◆ **What is required**: Please give the data again in full, exactly as provided.

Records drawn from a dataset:
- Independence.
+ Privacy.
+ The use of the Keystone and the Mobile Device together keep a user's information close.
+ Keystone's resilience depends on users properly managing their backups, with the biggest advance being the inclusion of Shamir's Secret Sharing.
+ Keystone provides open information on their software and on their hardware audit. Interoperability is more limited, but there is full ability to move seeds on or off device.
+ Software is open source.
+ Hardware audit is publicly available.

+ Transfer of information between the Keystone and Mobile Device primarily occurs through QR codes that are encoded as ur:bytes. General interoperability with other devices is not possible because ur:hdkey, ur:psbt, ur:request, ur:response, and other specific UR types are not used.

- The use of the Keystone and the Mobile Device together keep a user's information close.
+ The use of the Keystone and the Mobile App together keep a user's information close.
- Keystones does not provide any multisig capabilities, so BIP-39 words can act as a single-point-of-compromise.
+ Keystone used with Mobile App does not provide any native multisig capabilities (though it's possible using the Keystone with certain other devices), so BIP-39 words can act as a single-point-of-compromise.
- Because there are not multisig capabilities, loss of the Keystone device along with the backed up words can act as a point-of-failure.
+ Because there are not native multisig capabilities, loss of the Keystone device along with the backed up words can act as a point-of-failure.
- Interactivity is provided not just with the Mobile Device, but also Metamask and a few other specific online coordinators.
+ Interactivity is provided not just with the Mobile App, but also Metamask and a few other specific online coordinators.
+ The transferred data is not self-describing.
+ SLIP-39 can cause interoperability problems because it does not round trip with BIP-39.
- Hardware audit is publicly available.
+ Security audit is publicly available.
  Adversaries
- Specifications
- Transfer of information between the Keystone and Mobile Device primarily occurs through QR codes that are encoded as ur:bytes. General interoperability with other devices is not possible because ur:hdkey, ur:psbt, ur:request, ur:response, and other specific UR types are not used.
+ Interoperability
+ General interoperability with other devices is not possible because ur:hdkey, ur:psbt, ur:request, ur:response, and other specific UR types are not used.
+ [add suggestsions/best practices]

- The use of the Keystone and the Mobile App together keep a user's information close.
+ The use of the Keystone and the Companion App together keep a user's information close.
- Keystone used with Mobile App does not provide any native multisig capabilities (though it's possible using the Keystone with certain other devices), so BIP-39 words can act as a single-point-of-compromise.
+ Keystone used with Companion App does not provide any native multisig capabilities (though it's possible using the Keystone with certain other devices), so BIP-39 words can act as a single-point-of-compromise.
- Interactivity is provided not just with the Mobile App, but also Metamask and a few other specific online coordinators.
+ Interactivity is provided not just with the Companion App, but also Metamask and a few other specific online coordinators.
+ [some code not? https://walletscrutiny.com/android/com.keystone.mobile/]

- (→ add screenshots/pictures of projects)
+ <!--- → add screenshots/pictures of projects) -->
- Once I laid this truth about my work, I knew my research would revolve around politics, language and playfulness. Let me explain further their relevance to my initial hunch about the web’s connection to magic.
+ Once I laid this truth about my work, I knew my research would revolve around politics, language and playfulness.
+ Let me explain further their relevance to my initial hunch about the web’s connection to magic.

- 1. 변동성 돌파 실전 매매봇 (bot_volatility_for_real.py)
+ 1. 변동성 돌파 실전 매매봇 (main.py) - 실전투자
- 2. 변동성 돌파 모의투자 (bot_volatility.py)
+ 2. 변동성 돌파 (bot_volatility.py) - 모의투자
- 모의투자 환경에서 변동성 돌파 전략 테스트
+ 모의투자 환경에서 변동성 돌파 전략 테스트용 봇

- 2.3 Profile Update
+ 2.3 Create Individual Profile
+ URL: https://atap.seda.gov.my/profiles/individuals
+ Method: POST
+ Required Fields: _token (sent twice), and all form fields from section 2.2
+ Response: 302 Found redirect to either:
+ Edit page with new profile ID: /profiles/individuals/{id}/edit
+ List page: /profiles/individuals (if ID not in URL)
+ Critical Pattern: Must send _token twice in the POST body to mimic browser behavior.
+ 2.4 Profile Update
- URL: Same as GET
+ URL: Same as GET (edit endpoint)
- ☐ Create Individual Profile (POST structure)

◆ **Reply**:
- Independence.
+ Privacy.
+ The use of the Keystone and the Mobile Device together keep a user's information close.
+ Keystone's resilience depends on users properly managing their backups, with the biggest advance being the inclusion of Shamir's Secret Sharing.
+ Keystone provides open information on their software and on their hardware audit. Interoperability is more limited, but there is full ability to move seeds on or off device.
+ Software is open source.
+ Hardware audit is publicly available.

+ Transfer of information between the Keystone and Mobile Device primarily occurs through QR codes that are encoded as ur:bytes. General interoperability with other devices is not possible because ur:hdkey, ur:psbt, ur:request, ur:response, and other specific UR types are not used.

- The use of the Keystone and the Mobile Device together keep a user's information close.
+ The use of the Keystone and the Mobile App together keep a user's information close.
- Keystones does not provide any multisig capabilities, so BIP-39 words can act as a single-point-of-compromise.
+ Keystone used with Mobile App does not provide any native multisig capabilities (though it's possible using the Keystone with certain other devices), so BIP-39 words can act as a single-point-of-compromise.
- Because there are not multisig capabilities, loss of the Keystone device along with the backed up words can act as a point-of-failure.
+ Because there are not native multisig capabilities, loss of the Keystone device along with the backed up words can act as a point-of-failure.
- Interactivity is provided not just with the Mobile Device, but also Metamask and a few other specific online coordinators.
+ Interactivity is provided not just with the Mobile App, but also Metamask and a few other specific online coordinators.
+ The transferred data is not self-describing.
+ SLIP-39 can cause interoperability problems because it does not round trip with BIP-39.
- Hardware audit is publicly available.
+ Security audit is publicly available.
  Adversaries
- Specifications
- Transfer of information between the Keystone and Mobile Device primarily occurs through QR codes that are encoded as ur:bytes. General interoperability with other devices is not possible because ur:hdkey, ur:psbt, ur:request, ur:response, and other specific UR types are not used.
+ Interoperability
+ General interoperability with other devices is not possible because ur:hdkey, ur:psbt, ur:request, ur:response, and other specific UR types are not used.
+ [add suggestsions/best practices]

- The use of the Keystone and the Mobile App together keep a user's information close.
+ The use of the Keystone and the Companion App together keep a user's information close.
- Keystone used with Mobile App does not provide any native multisig capabilities (though it's possible using the Keystone with certain other devices), so BIP-39 words can act as a single-point-of-compromise.
+ Keystone used with Companion App does not provide any native multisig capabilities (though it's possible using the Keystone with certain other devices), so BIP-39 words can act as a single-point-of-compromise.
- Interactivity is provided not just with the Mobile App, but also Metamask and a few other specific online coordinators.
+ Interactivity is provided not just with the Companion App, but also Metamask and a few other specific online coordinators.
+ [some code not? https://walletscrutiny.com/android/com.keystone.mobile/]

- (→ add screenshots/pictures of projects)
+ <!--- → add screenshots/pictures of projects) -->
- Once I laid this truth about my work, I knew my research would revolve around politics, language and playfulness. Let me explain further their relevance to my initial hunch about the web’s connection to magic.
+ Once I laid this truth about my work, I knew my research would revolve around politics, language and playfulness.
+ Let me explain further their relevance to my initial hunch about the web’s connection to magic.

- 1. 변동성 돌파 실전 매매봇 (bot_volatility_for_real.py)
+ 1. 변동성 돌파 실전 매매봇 (main.py) - 실전투자
- 2. 변동성 돌파 모의투자 (bot_volatility.py)
+ 2. 변동성 돌파 (bot_volatility.py) - 모의투자
- 모의투자 환경에서 변동성 돌파 전략 테스트
+ 모의투자 환경에서 변동성 돌파 전략 테스트용 봇

- 2.3 Profile Update
+ 2.3 Create Individual Profile
+ URL: https://atap.seda.gov.my/profiles/individuals
+ Method: POST
+ Required Fields: _token (sent twice), and all form fields from section 2.2
+ Response: 302 Found redirect to either:
+ Edit page with new profile ID: /profiles/individuals/{id}/edit
+ List page: /profiles/individuals (if ID not in URL)
+ Critical Pattern: Must send _token twice in the POST body to mimic browser behavior.
+ 2.4 Profile Update
- URL: Same as GET
+ URL: Same as GET (edit endpoint)
- ☐ Create Individual Profile (POST structure)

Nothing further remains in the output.